Damit wird eine Regel bestätigt, die allgemein bereits in Art. 522 Abs. 2
ZGB aufgestellt wurde.

    d) Die Vorinstanz scheint anzunehmen, ein Vorausvermächtnis über
die Sache selbst liege vor, wenn diese einem Erben zu einem unter
ihrem wirklichen Wert liegenden Anrechnungspreis zugewendet wird.
Sie stützt sich dabei auf ESCHER, N. 1 zu Art. 608 ZGB, der ausführt:
"Die Teilungsvorschrift kombiniert sich mit einem Vermächtnis, wenn der
Erblasser anordnet, ein Erbe könne einen bestimmten Gegenstand übernehmen
zu einem bestimmten vorteilhaften Anrechnungspreis." ESCHER selbst verweist
auf TUOR/PICENONI, N. 14 zu Art. 608 ZGB, der erklärt: "Wenn der vom
Erblasser bestimmte Übernahmepreis nicht dem wahren Wert entspricht, so
liegt eine Begünstigung, ein Vermächtnis in der Differenz, bei zu niedrigem
Übernahmepreis zu Gunsten des übernehmenden Erben..." Daraus folgt jedoch
nur, dass die Wertdifferenz als Vorausvermächtnis zu betrachten ist. Das
Schicksal der Sache selbst bleibt offen. Die testamentarische Zuweisung
der Sache an einen Erben ist auch jetzt im Zweifel Teilungsvorschrift,
was sich gerade auch auf Grund der erwähnten Zitate bestätigt.

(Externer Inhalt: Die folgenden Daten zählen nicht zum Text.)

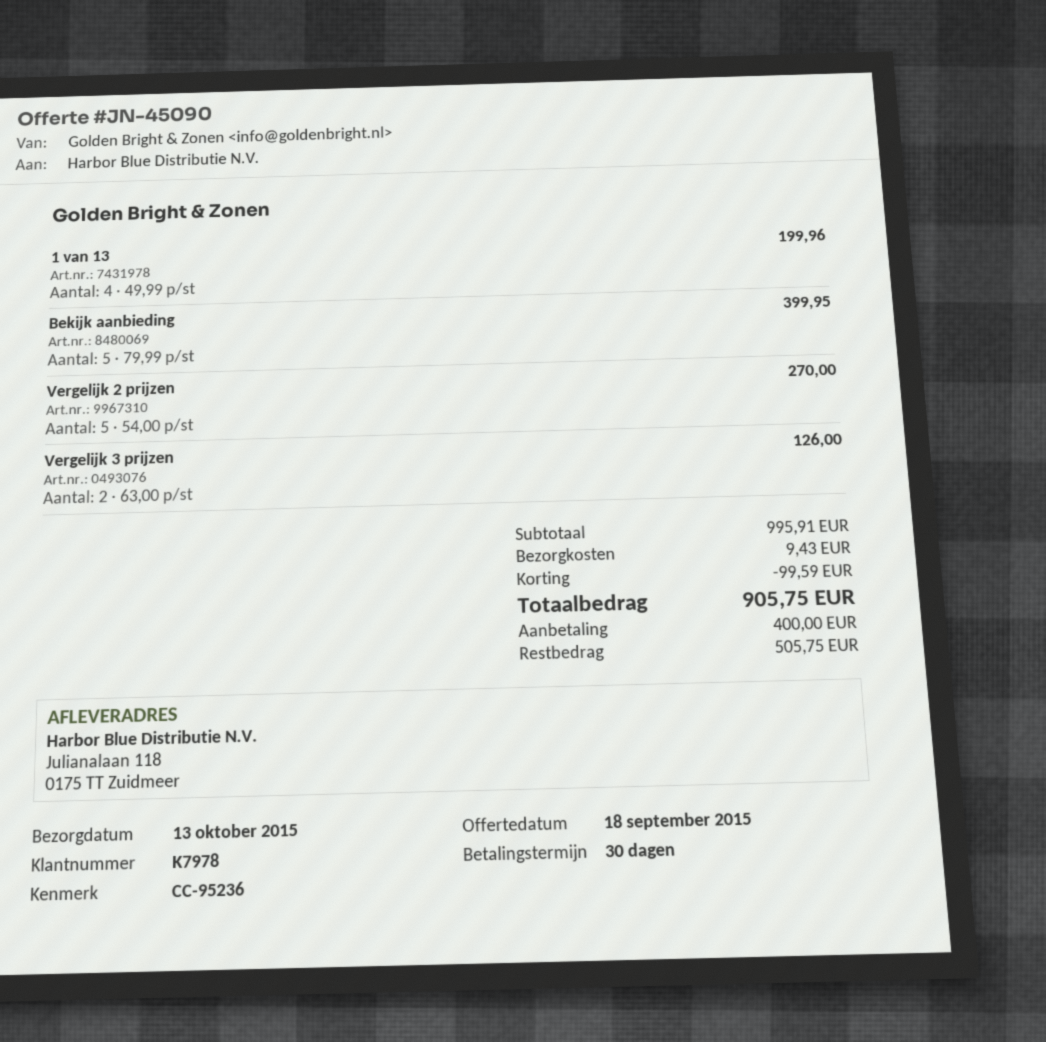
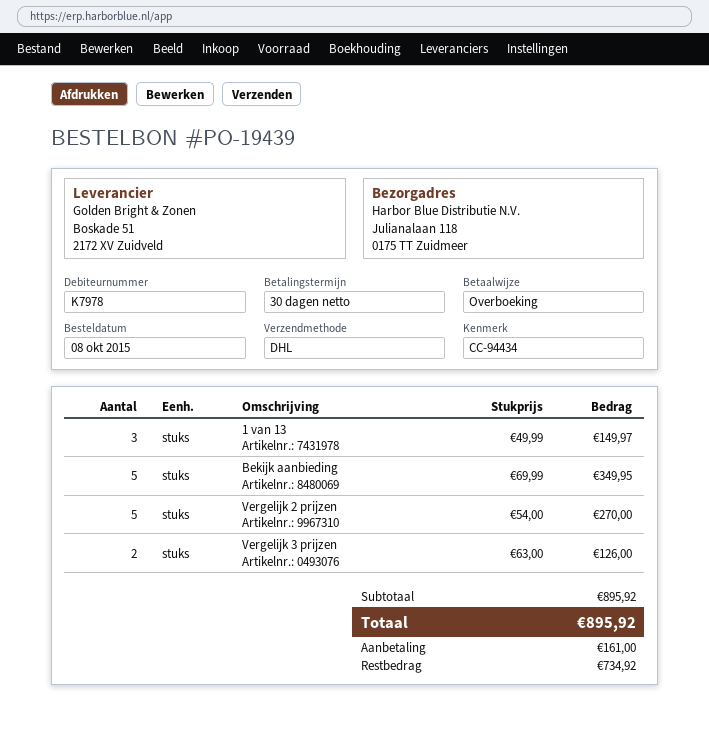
reference: CC-95236 -> CC-94434
1 van 13: 4 x 49.99 = 199.96 -> 3 x 49.99 = 149.97
Bekijk aanbieding: 5 x 79.99 = 399.95 -> 5 x 69.99 = 349.95
subtotal: 995.91 -> 895.92
discount: 99.59 -> none
shipping: 9.43 -> none
total: 905.75 -> 895.92
deposit: 400.00 -> 161.00
balance: 505.75 -> 734.92

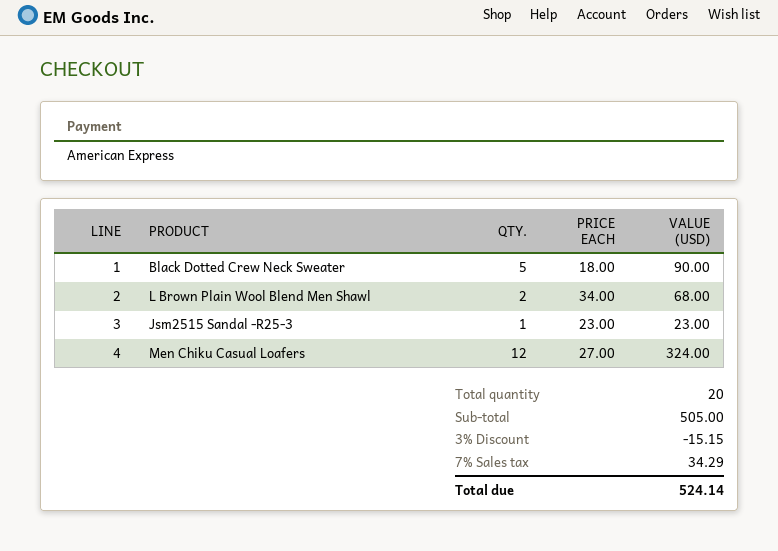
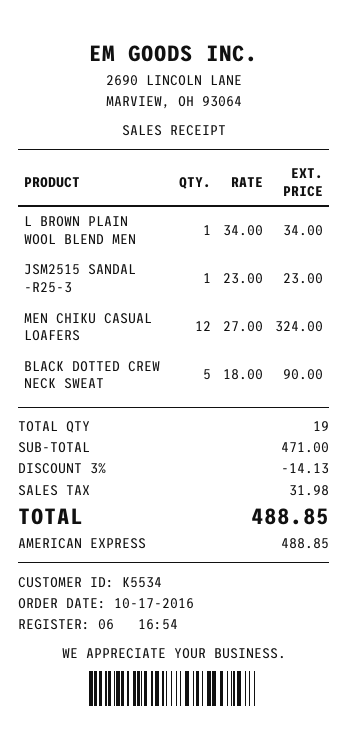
L Brown Plain Wool Blend Men Shawl: 2 x 34.00 = 68.00 -> 1 x 34.00 = 34.00
total quantity: 20 -> 19
subtotal: 505.00 -> 471.00
discount: 3% = 15.15 -> 3% = 14.13
tax: 34.29 -> 31.98
total: 524.14 -> 488.85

    e) Die Klägerin ist sich dieser Rechtslage übrigens durchaus
bewusst. Sie führt in der Berufungsantwort nämlich zutreffend aus,
dass die sehr beträchtlichen Differenzen zwischen dem wirklichen Wert
der Liegenschaften L. und Beatusstrasse 32 und deren Anrechnungswert
als Vorausvermächtnis zu betrachten sind, während die Zuweisung dieser
Liegenschaften selbst im Zweifel blosse Teilungsvorschrift ist. Diese
Liegenschaften scheiden also bei der Losbildung nur aus, wenn die
letztwillige Verfügung nachweisbar als Vermächtnis über die Liegenschaften
selbst und nicht bloss über die Differenz zwischen wirklichem Wert und
Anrechnungswert zu betrachten ist. Die Klägerin anerkennt auch richtig,
dass sie hiefür die Beweislast trägt.

Erwägung 6

    6.- Nach ständiger Rechtsprechung ist das Bundesgericht nicht an
die vorinstanzliche Auslegung eines Testamentes gebunden. Es prüft frei,
was der Erblasser mit seinem Testament wollte. Verbindlich sind für das
Bundesgericht nur die tatsächlichen Feststellungen des angefochtenen
Urteils, aus denen dieser Wille erschlossen wird (BGE 91 II 99 Erw. 3,
90 II 480 mit Hinweisen).

    Bei der Auslegung eines Testamentes ist von dessen Wortlaut auszugehen.
Ist dieser für sich selbst betrachtet und aus sich selbst erklärt klar, so
hat es bei dieser Aussage zu bleiben. Sind dagegen Testamentsbestimmungen
so unklar, dass sie ebensogut im einen wie im andern Sinne ausgelegt werden
können, so dürfen ausserhalb der Testamentsurkunde liegende Beweismittel
zur Auslegung herangezogen werden (BGE 91 II 269, 88 II 73, 86 II 463).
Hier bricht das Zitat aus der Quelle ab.